Built in 1864, the DON JAIL has become the administration centre for a brand new hospital – Bridgepoint Health. On the ground floor, the rotunda with its skylight and recently uncovered glass floor, is the highlight. On the second level, walkways are held up by wrought-iron gargoyles (dragons and snakes). A group of cells and the gallows have been retained in their original state in the basement.<PHOTOS – “Father Time” peering down over the front entranceway which had been closed for more than 30 years; and the rotunda with its skylight, soon to become a public gallery and a place for lectures, community and hospital events.>
Queen Elizabeth II peruses her hat closet, in “Decisions-Decisions”/2013 by TORONTO artist, CHARLES PACHTER. Upcoming for Mr. Pachter: a series of paintings about Canada’s role in the First World War commissioned by Ontario’s Attorney-General, and a series of large paintings depicting the War of 1812. These will be displayed at the new Fort York visitors centre.

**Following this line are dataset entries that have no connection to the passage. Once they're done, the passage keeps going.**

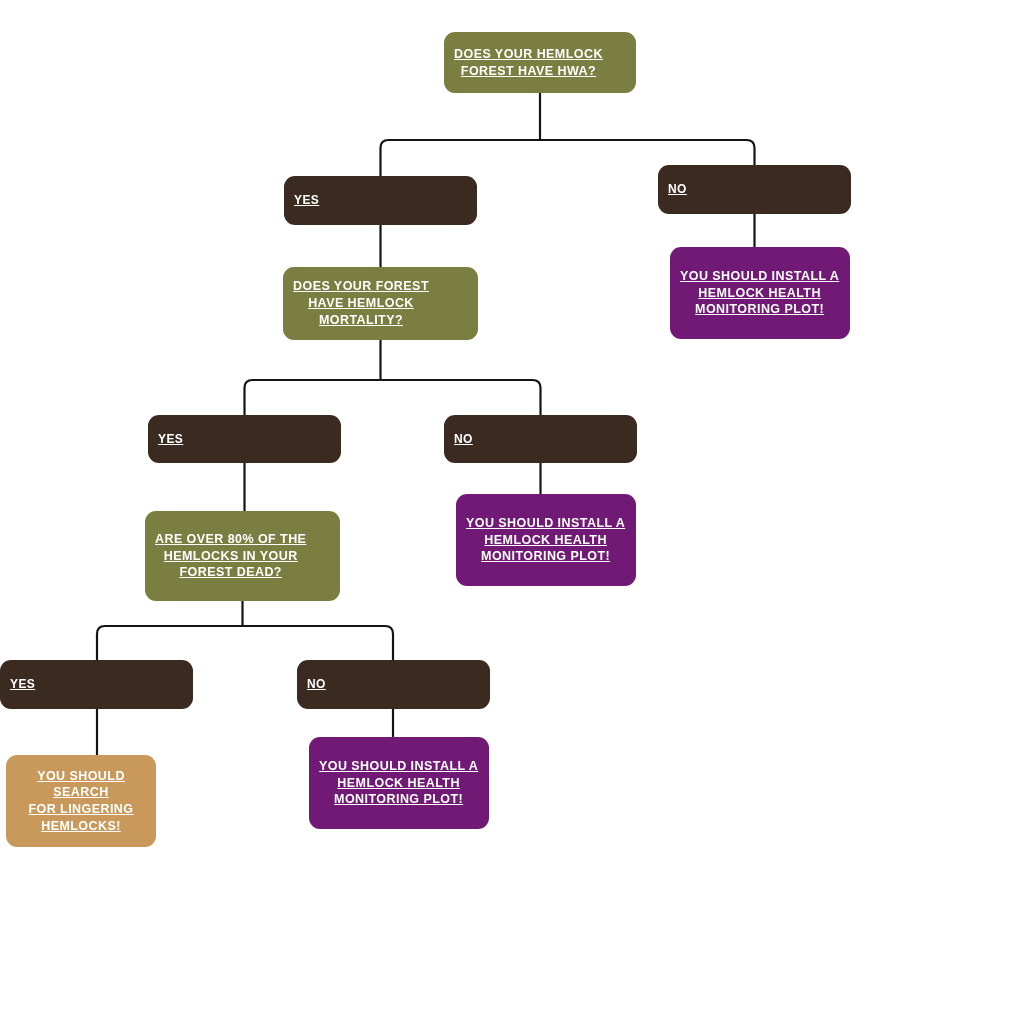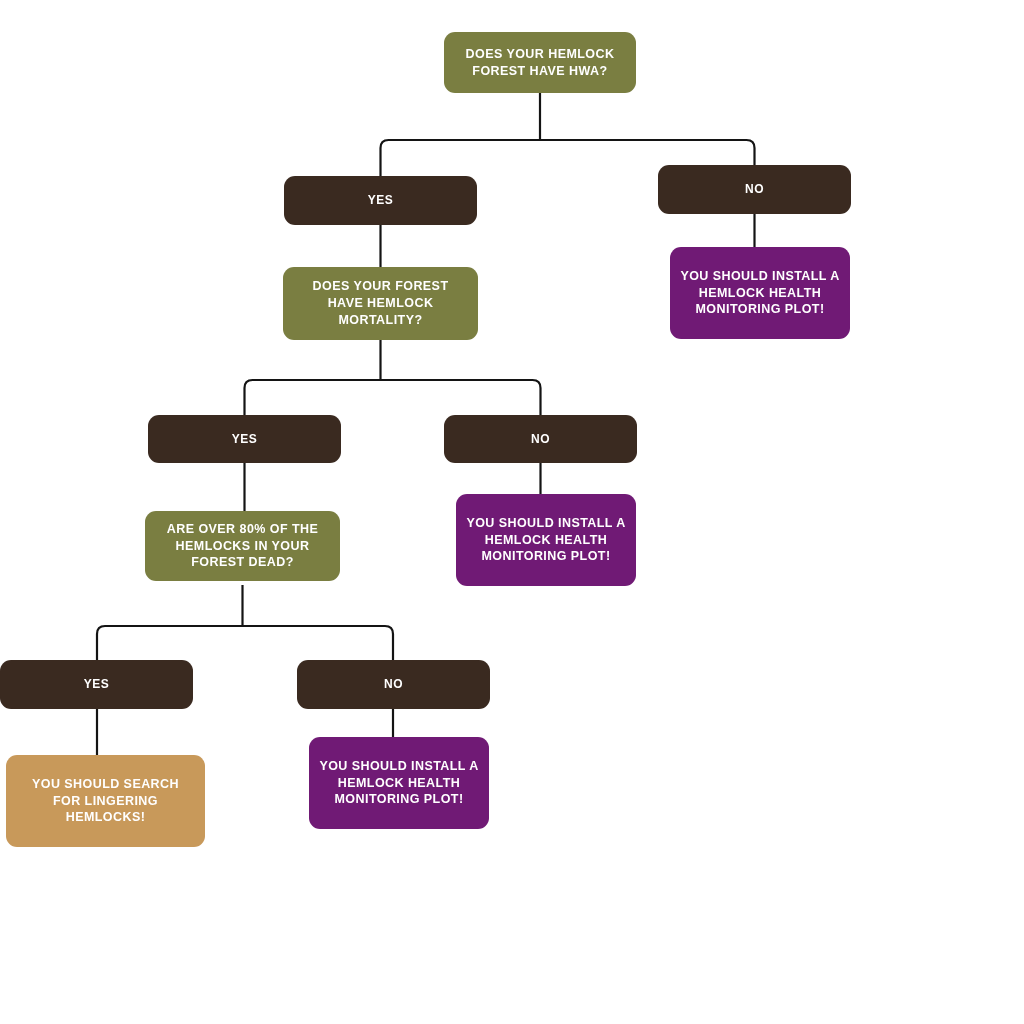--- a/index.html
+++ b/index.html
@@ -33,7 +33,7 @@
     box-sizing: border-box;
     display: flex;
     align-items: center;
-    justify-content: center;
+    justify-content: flex-start;
     text-align: center;
     color: #ffffff;
     font-weight: bold;
@@ -41,6 +41,7 @@
     line-height: 1.34;
     border-radius: 11px;
     padding: 4px 10px;
+    text-decoration: underline;
     -webkit-font-smoothing: antialiased;
   }
   .node-label {

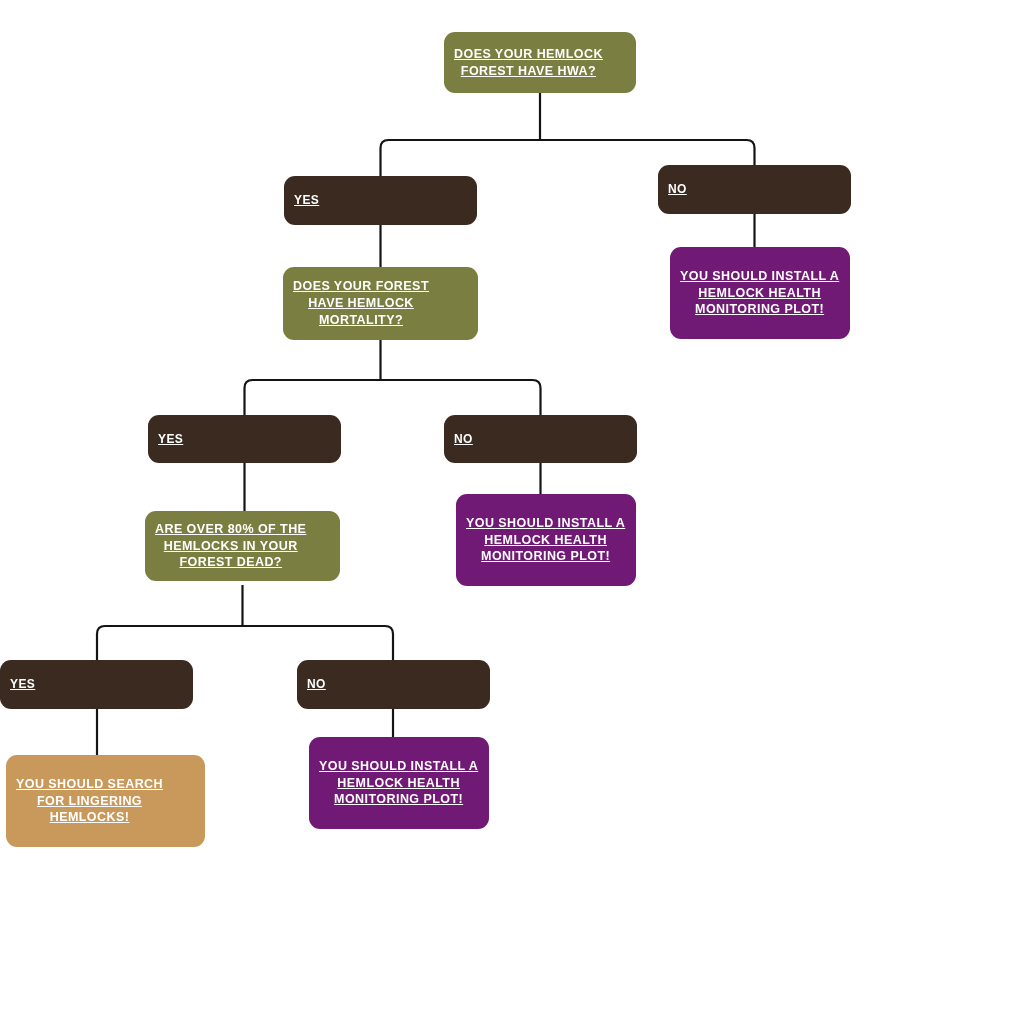--- a/index.html
+++ b/index.html
@@ -100,7 +100,7 @@
 HEMLOCK HEALTH
 MONITORING PLOT!</span>
       </div>
-      <div class="node type-question" style="left: 145px; top: 511px; width: 195px; height: 70px; font-size: 12.5px;">
+      <div class="node type-question" style="left: 145px; top: 511px; width: 195px; height: 90px; font-size: 12.5px;">
         <span class="node-label">ARE OVER 80% OF THE
 HEMLOCKS IN YOUR
 FOREST DEAD?</span>

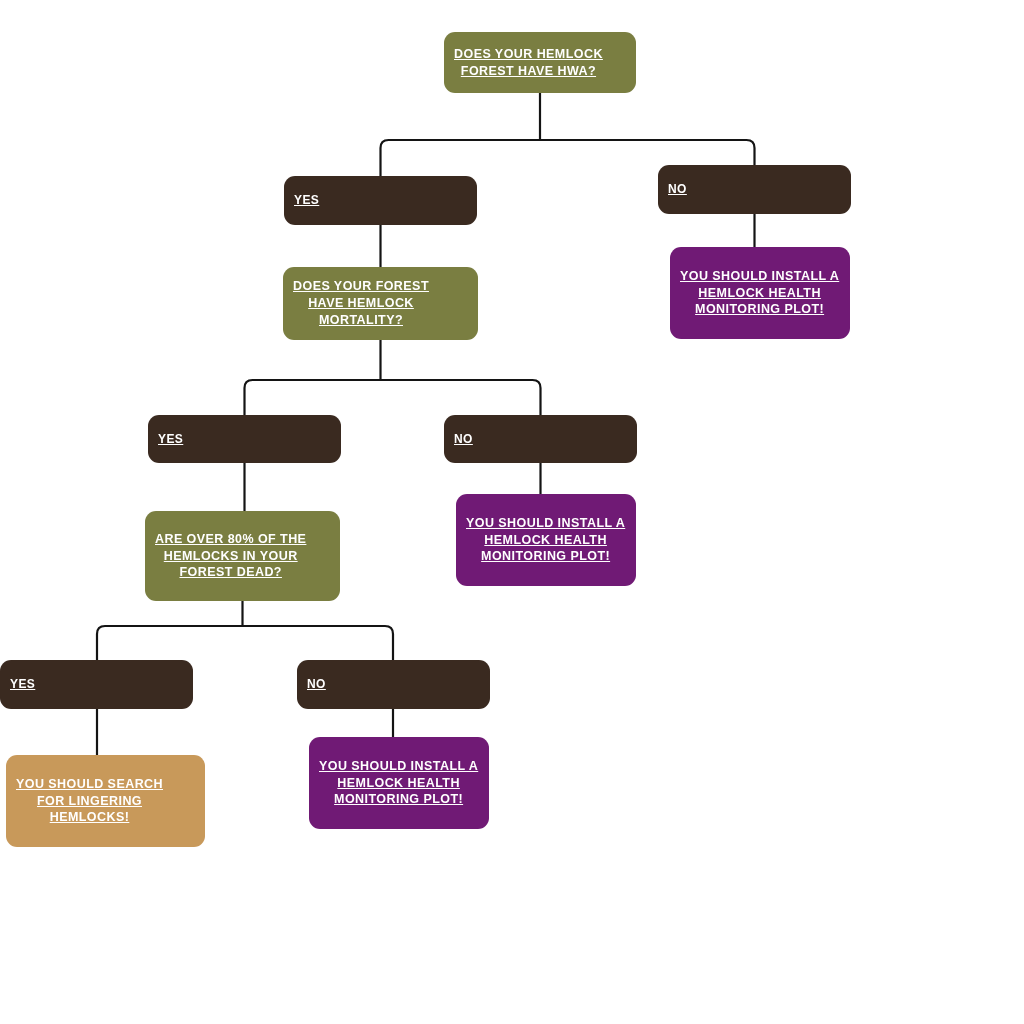--- a/index.html
+++ b/index.html
@@ -111,7 +111,7 @@
       <div class="node type-answer" style="left: 297px; top: 660px; width: 193px; height: 49px; font-size: 12px;">
         <span class="node-label">NO</span>
       </div>
-      <div class="node type-highlight" style="left: 6px; top: 755px; width: 199px; height: 92px; font-size: 12.5px;">
+      <div class="node type-highlight" style="left: 6px; top: 755px; width: 150px; height: 92px; font-size: 12.5px;">
         <span class="node-label">YOU SHOULD SEARCH
 FOR LINGERING
 HEMLOCKS!</span>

In 1856 the City of TORONTO purchased 119 acres east of the Don River, including the present-day park, for the building of the Don Jail. The land, originally cultivated by John and Melicent Scadding, was then farmed by prisoners as part of a Victorian-era reform program. The site opened as a park in 1880, and with the annexation of Riverdale in 1884, it was expanded to the west side of the river as well. It’s a gem.
Riverdale Park East boasts the steepest tobogganing hill in downtown TORONTO.
MASSEY COLLEGE, 4 Devonshire Place, is a well-connected and financially endowed institution in downtown TORONTO. Designed by Canadian architect, RON THOM, and opened in 1963 by Prince Philip, Duke of Edinburgh, this is one of the University of Toronto’s most beautiful buildings. <PHOTOS 1 & 2 by SchwerinG/wikipedia>
Massey College was conceived by VINCENT MASSEY, 18th Governor-General of Canada, as a “place of dignity, grace, beauty and warmth”.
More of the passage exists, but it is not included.